# Used 1D Mark IV dirty sensor



## kenjancef (Feb 19, 2012)

I purchased a used 1D Mark IV, received it yesterday (Friday the 17th). Took it out for an hour for testing and messing around, came back and saw spots in my pics. Luckily I had an extra CPS coupon so I immediately boxed it up and it's on it's way to Jamesburg.

So my question is: being new to the Mark IV, are they prone to dirty sensors, kinda like the old 5D Classic, or is it just one of those things? By the way, the shutter count is approx. 9,300, but I am having Canon tell me that while it's there.

Thanks for all help...

Ken


----------



## briansquibb (Feb 19, 2012)

kenjancef said:


> I purchased a used 1D Mark IV, received it yesterday (Friday the 17th). Took it out for an hour for testing and messing around, came back and saw spots in my pics. Luckily I had an extra CPS coupon so I immediately boxed it up and it's on it's way to Jamesburg.
> 
> So my question is: being new to the Mark IV, are they prone to dirty sensors, kinda like the old 5D Classic, or is it just one of those things? By the way, the shutter count is approx. 9,300, but I am having Canon tell me that while it's there.
> 
> ...



Been using mine for 6 months without a problem


----------



## wickidwombat (Feb 19, 2012)

i want one  nearly got one on ebay last week but it fell through


----------



## cfargo (Feb 19, 2012)

The larger the sensor the more proan to dust the are and the harder they are to clean. So the 5d does have more dust issues than the 1D mk IV.


----------



## Actionpix (Feb 19, 2012)

Even when I get a brand new cam the first thing I do, after going through the manual, is clean the sensor. Okay, it is extra work, but that is just the way it is. Dust being a problem mainly depends on the kind of images you are shooting. Meaning, shooting mostly wide open with a lot of detail in the sharp area will show dust only when there are big particles, shooting a landscape with a big amount of clear sky will show much smaller particles much sooner. The best thing to do is just to invest some extra money in a wet cleaning set. Shooting for years portraits without a problem and suddenly discovering you have a problem when stopping down the aperture and not being able to fix the problem quickly yourself sucks. So just get a cleaning set.


----------



## Michael_pfh (Feb 19, 2012)

I haven't had any problems with mine so far.


----------



## wockawocka (Feb 19, 2012)

kenjancef said:


> So my question is: being new to the Mark IV, are they prone to dirty sensors, kinda like the old 5D Classic, or is it just one of those things?
> 
> Thanks for all help...
> 
> Ken



After 8 different Canon bodies including the 1D4 I will say they all appear equal. Technique and location make a difference to the dust you pick up. Studio cameras are always clean. Cameras where the owner has loads of lenses less so.


----------



## kenjancef (Feb 19, 2012)

Actionpix said:


> The best thing to do is just to invest some extra money in a wet cleaning set. Shooting for years portraits without a problem and suddenly discovering you have a problem when stopping down the aperture and not being able to fix the problem quickly yourself sucks. So just get a cleaning set.

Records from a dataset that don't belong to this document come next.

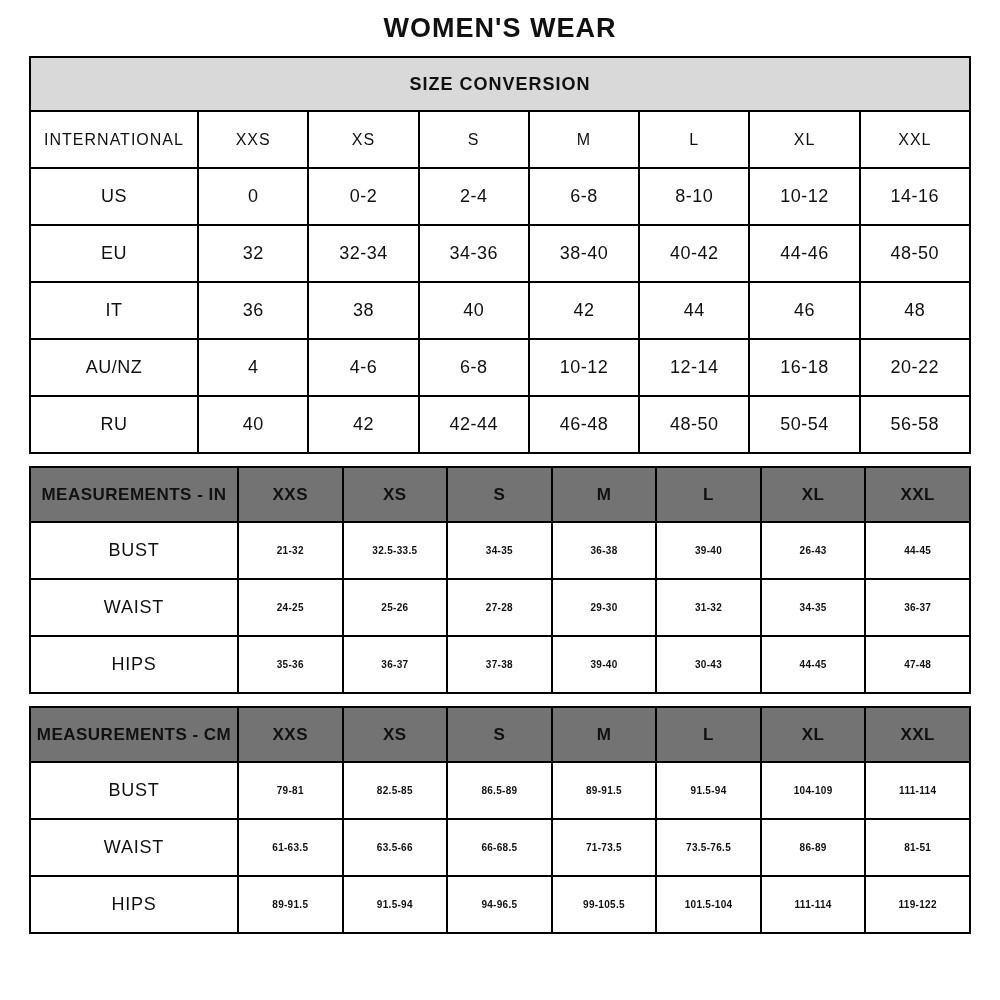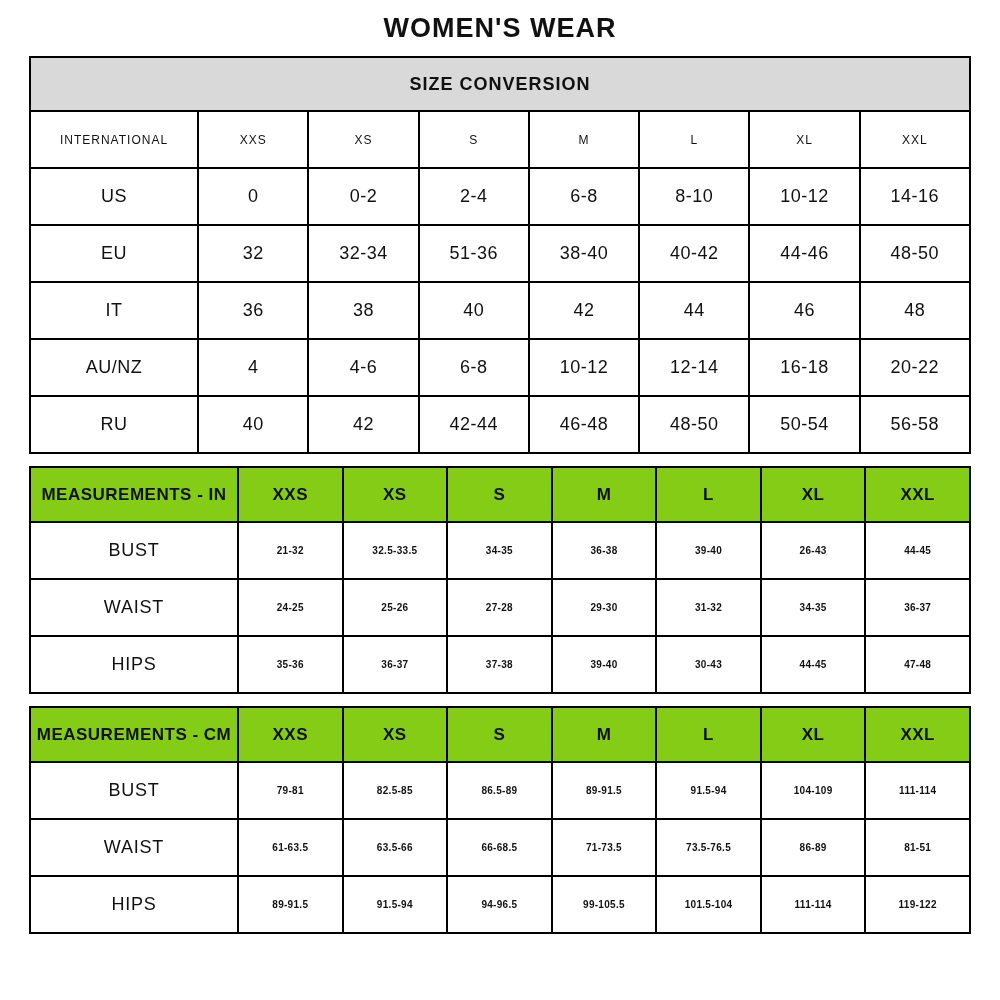"INTERNATIONAL" #size-table .cols th { font-size: 12px -> 16px }
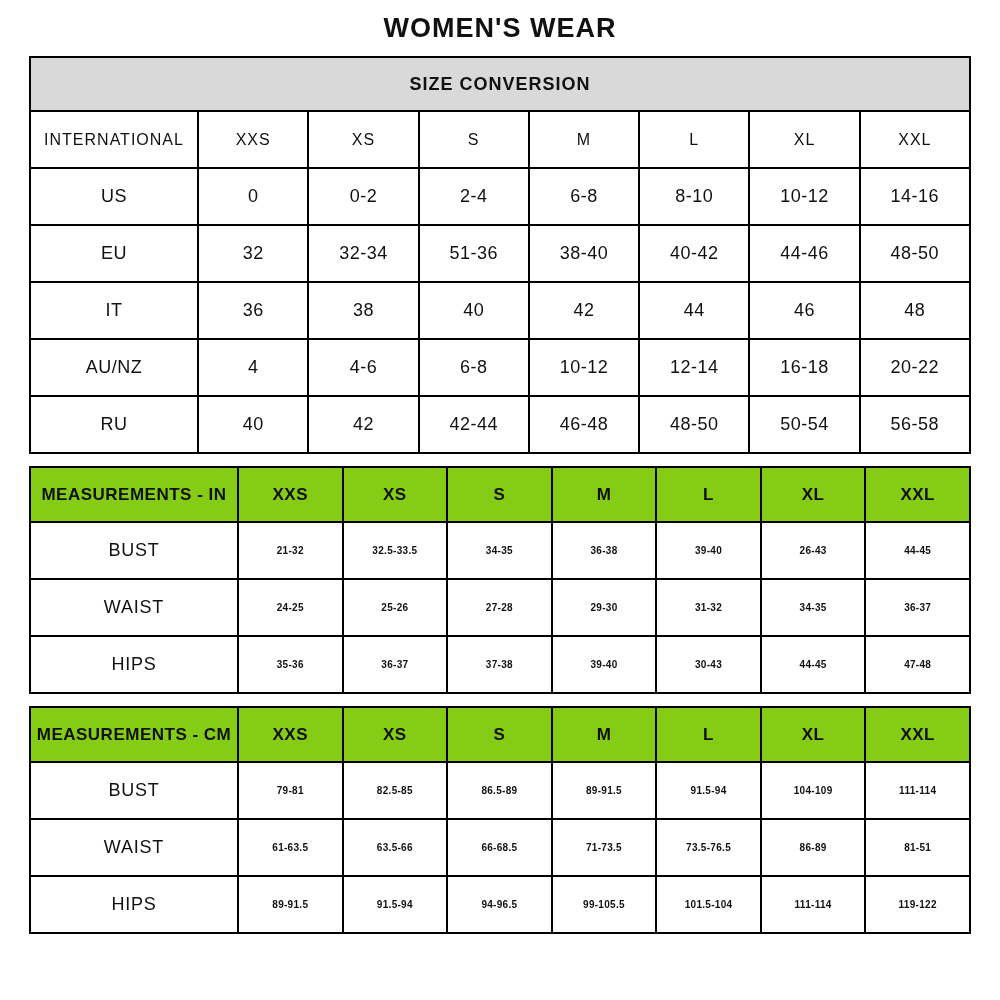"51-36" td { text: 51-36 -> 34-36 }
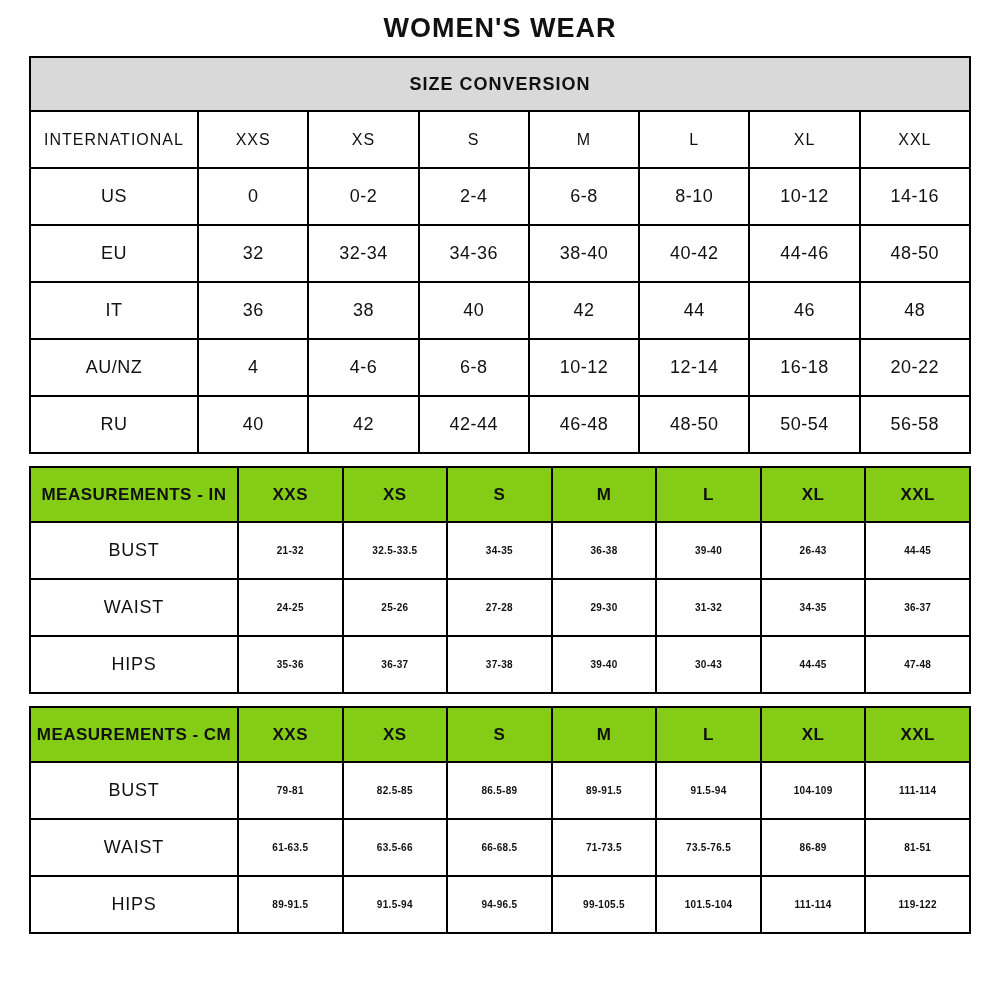"MEASUREMENTS - IN" .measure-table thead th { background: #84cc16 -> #737373 }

I did that when I had the issues with the 5D, but I couldn't clean it for the life of me. So I sent it to Canon. Unfortunately at the time I was NOT a CPS member, so it cost me about $200.

I'm very sad that I don't have the Mark IV, but in the end I'll feel better knowing that it got some maintenance. Hopefully that's the only issue they'll find. 

Thanks all!!


----------